Shrewsbury Library project grapples with issues of budget, technology
By Lindsey O’Donnell, Contributing Writer
Shrewsbury – With just a few weeks to go before the town’s voters decide whether to move forward with a $23.3 million appropriation for the renovation and expansion of the Shrewsbury Public Library, dissidents and advocates of the project are raising key issues and concerns about the project’s budget.
A Special Town Meeting will be held Monday, Oct. 21, followed by a Special Election Tuesday, Nov. 5, asking voters to approve a Proposition 2 ½ debt exclusion specifically to raise and appropriate funds for the library project.
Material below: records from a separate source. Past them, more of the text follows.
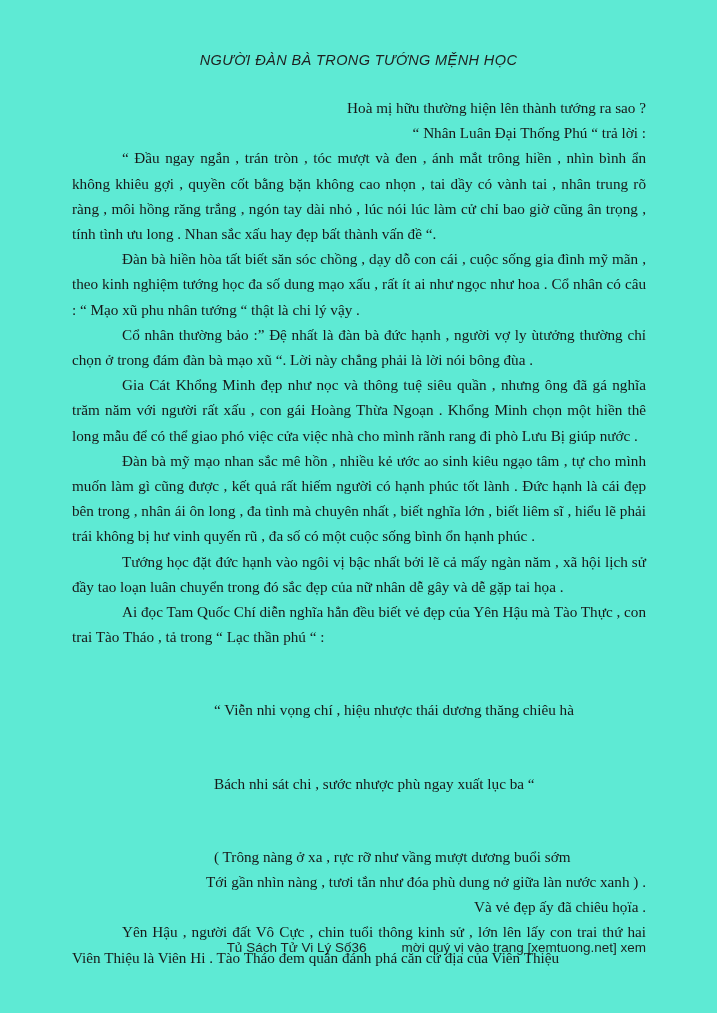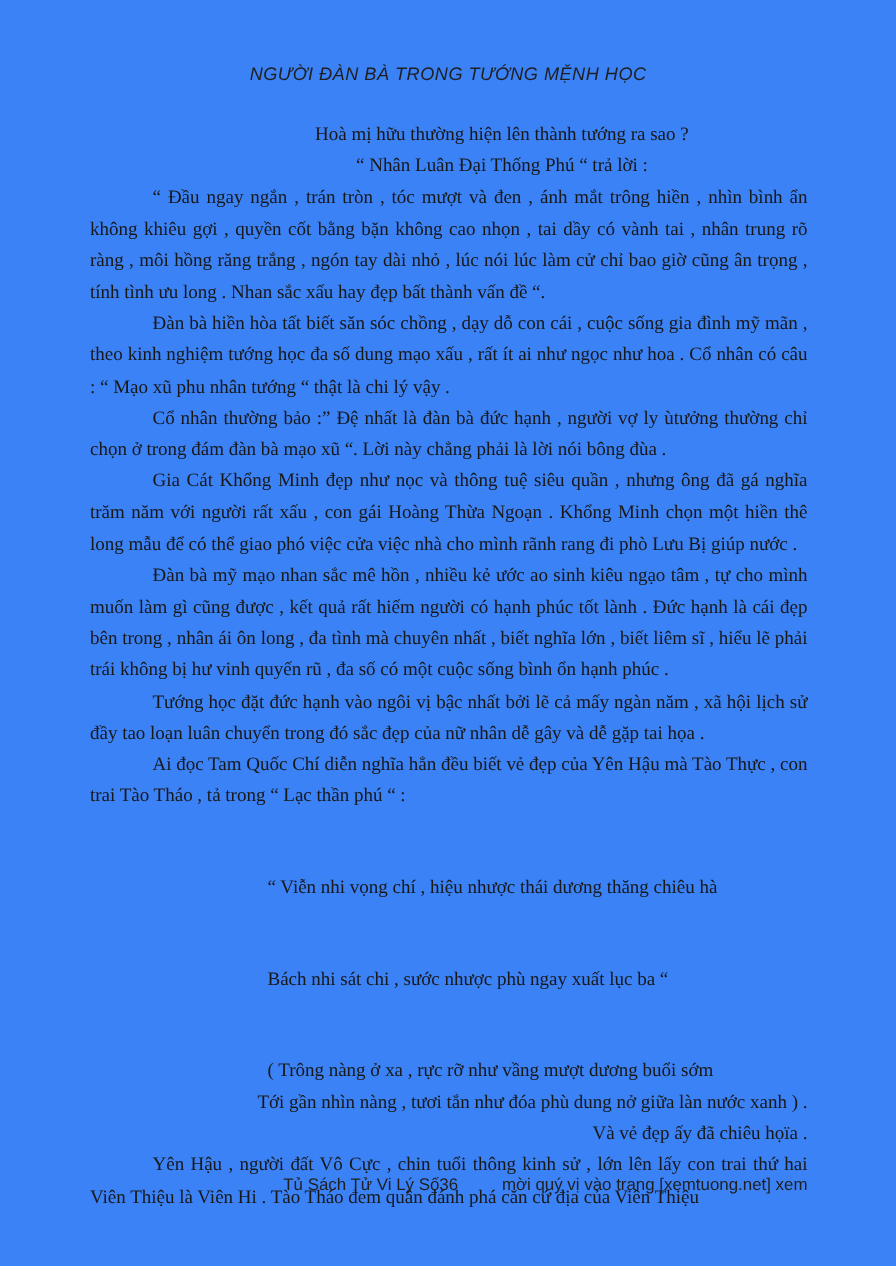--- a/index.html
+++ b/index.html
@@ -4,21 +4,21 @@
 <style>
   html, body {
     margin: 0;
     padding: 0;
     background: #ffffff;
   }
   .page {
     position: relative;
     width: 717px;
     height: 1013px;
-    background: #3b82f6;
+    background: #5eead4;
     color: #1b1b1b;
     font-family: "Liberation Serif", serif;
     overflow: hidden;
     box-sizing: border-box;
   }
   .page-title {
     padding-top: 52px;
     text-align: center;
     font-family: "Liberation Sans", sans-serif;
     font-style: italic;
@@ -33,21 +33,21 @@
     text-align: justify;
     color: #181818;
   }
   .content p {
     margin: 0;
     padding: 0;
     text-indent: 50px;
   }
   .content p.opening {
     text-indent: 85px;
-    text-align: center;
+    text-align: right;
   }
   .content p.verse {
     text-indent: 0;
     padding-left: 142px;
     text-align: left;
     margin-top: 48px;
   }
   .content p.indent-line {
     text-indent: 50px;
     text-align: right;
According to a report submitted by the Library Building Committee Oct. 7, the total is more than $3 million less than previously estimated. Funding for the project would be in three parts: a grant of nearly $8 million (34.16%), private fundraising totaling $1.75 million (7.51%), and the taxpayers’ portion of $13.6 million (58.33%).
The proposed expansion, which is estimated to cost taxpayers $800,000 more than a straight renovation, will increase the library’s area to incorporate changes to make the new building accessible. Without the expansion, however, the town is not eligible for grant funding.
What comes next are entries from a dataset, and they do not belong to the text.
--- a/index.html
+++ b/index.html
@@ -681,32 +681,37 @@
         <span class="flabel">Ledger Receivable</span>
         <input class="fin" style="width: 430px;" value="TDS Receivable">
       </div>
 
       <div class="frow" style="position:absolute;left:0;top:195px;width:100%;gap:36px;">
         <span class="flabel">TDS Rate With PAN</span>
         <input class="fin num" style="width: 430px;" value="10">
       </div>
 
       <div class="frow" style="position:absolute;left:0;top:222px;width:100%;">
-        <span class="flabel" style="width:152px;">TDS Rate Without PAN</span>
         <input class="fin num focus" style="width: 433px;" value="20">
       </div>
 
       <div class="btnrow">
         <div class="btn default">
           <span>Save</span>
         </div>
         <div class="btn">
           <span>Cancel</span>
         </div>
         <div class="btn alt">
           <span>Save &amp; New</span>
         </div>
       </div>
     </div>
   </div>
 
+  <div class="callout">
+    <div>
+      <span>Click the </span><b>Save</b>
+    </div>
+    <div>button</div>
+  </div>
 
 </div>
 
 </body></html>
Also contributing to the cost is the committee’s recommendation to carry out the project via an alternate method than the traditional design-bid-build model (Chapter 149). Under the new model, Chapter 149a, construction management services are used prior to awarding a contract to reduce the risk of unforeseen problems and additional costs.
“While this adds some cost to the project, the end product justifies the additional expense,” Town Manager Daniel Morgado said. He cited the Sherwood Middle School project as an example of using this alternate method to an excellent result. He also pointed to the recent middle/high school project in Sutton, built under Chapter 149, which has been plagued with delays and problems with its lowest-bidding general contractor.
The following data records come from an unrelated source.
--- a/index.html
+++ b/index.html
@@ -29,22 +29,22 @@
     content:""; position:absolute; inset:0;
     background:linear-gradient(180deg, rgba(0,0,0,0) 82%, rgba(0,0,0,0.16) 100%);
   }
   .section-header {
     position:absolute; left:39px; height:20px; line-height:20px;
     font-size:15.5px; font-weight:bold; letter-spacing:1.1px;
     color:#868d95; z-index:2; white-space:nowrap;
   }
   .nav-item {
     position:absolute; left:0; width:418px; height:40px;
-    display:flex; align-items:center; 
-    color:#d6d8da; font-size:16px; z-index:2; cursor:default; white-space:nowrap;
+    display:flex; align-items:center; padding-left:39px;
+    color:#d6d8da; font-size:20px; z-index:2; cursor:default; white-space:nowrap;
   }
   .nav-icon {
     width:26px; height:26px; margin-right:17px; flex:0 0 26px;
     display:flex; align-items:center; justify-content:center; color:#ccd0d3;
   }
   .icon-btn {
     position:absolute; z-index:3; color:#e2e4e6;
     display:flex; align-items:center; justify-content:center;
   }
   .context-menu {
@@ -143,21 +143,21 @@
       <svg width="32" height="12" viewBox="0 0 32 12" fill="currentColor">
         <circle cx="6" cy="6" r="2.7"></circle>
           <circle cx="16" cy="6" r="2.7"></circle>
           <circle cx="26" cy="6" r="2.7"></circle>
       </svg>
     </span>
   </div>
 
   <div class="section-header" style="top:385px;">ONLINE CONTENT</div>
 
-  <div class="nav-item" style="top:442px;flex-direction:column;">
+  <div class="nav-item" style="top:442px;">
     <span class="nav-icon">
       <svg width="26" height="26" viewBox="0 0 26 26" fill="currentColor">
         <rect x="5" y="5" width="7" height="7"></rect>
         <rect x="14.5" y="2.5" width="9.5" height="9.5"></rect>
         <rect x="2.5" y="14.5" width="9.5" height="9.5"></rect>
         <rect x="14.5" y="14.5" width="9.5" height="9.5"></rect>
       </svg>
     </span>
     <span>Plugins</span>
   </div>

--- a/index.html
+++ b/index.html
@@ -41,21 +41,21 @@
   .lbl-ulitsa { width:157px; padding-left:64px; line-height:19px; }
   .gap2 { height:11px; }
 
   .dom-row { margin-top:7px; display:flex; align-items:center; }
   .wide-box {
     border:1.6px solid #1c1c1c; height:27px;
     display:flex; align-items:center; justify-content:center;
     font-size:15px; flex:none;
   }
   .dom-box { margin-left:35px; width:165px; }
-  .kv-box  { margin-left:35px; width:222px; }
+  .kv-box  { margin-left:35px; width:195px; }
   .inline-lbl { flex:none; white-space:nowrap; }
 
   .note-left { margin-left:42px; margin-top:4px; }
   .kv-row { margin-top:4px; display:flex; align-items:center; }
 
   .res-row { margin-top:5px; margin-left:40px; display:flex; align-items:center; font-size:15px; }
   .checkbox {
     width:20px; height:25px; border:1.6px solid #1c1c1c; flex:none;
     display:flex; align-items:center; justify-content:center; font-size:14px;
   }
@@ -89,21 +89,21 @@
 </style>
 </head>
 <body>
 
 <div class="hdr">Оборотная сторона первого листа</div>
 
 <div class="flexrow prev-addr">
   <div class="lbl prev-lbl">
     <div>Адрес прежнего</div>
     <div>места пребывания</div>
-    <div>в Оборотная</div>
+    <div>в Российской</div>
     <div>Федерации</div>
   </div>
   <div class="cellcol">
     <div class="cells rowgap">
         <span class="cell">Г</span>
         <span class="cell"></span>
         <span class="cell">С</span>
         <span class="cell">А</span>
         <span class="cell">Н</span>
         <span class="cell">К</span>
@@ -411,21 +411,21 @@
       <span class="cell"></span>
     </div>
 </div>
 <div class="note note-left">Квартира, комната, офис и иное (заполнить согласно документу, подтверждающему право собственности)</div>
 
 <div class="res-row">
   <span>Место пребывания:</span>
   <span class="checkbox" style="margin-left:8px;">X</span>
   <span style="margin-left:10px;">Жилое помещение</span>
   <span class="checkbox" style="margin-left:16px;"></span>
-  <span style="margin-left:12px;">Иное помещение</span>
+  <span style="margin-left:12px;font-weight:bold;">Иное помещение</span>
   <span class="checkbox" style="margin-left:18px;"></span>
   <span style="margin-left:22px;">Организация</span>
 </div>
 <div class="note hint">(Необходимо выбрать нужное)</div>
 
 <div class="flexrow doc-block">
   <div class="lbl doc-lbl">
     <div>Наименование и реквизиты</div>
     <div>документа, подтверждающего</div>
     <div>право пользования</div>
The renovations for the library, built in 1903, would create a more efficient space for the public and staff, according to Library Director Ellen Dolan, a member of the Library Building Committee.
“We would like to increase the size of the library … because it doesn’t meet our needs now, in 2013,” said Dolan. “Thirty years ago, for example, we didn’t have computers. A renovation will give us a place for computer classes. As the world changes we will be able to change with it.”
The new library plan proposes 44 new computers, as opposed to the current building’s 13 computers, and would be 38,600 total square feet as opposed to the existing 25,500. The project also plans aim to increase the number of parking spaces and expand seating options.
Dolan stressed that the funds for the library project would take place outside of the operating budget, meaning that no municipal department budgets would be affected.
While some Shrewsbury residents see changes to the library as mandatory, others see a new library as both expensive and obsolete.
Brian Austin, of the Committee for a Smaller Library, doesn’t see a library as fully beneficial to the community for the price it would cost. His main reasons revolve around the changes that technology has had on print books and libraries.
“Nowadays, electronic books are the major form of book distribution. Everybody has an iPad. It’s just where technology is going,” said Austin. “And in a time of electronic books, this new library project is just way too expensive.”
According to Austin, officials should take an $8 million grant from the state and scale the final project cost back to $18 million or less. “The cost of the site is egregious. We’re 100 percent behind a reasonable, small library project,” said Austin.
In January 2011, a town meeting approved a $19.2 million project to expand the library by 40,000 square feet. However, voters subsequently rejected the project in a special election.
Shrewsbury has until Dec. 31 to agree to fund the project and receive the $8 million grant from the Massachusetts Board of Library Commissioners. The town has already borrowed $680,000 to buy property to use for the project.
The Special Town Meeting will be held Monday, Oct. 21, at 7 p.m. in the Oak Middle School auditorium, 45 Oak St.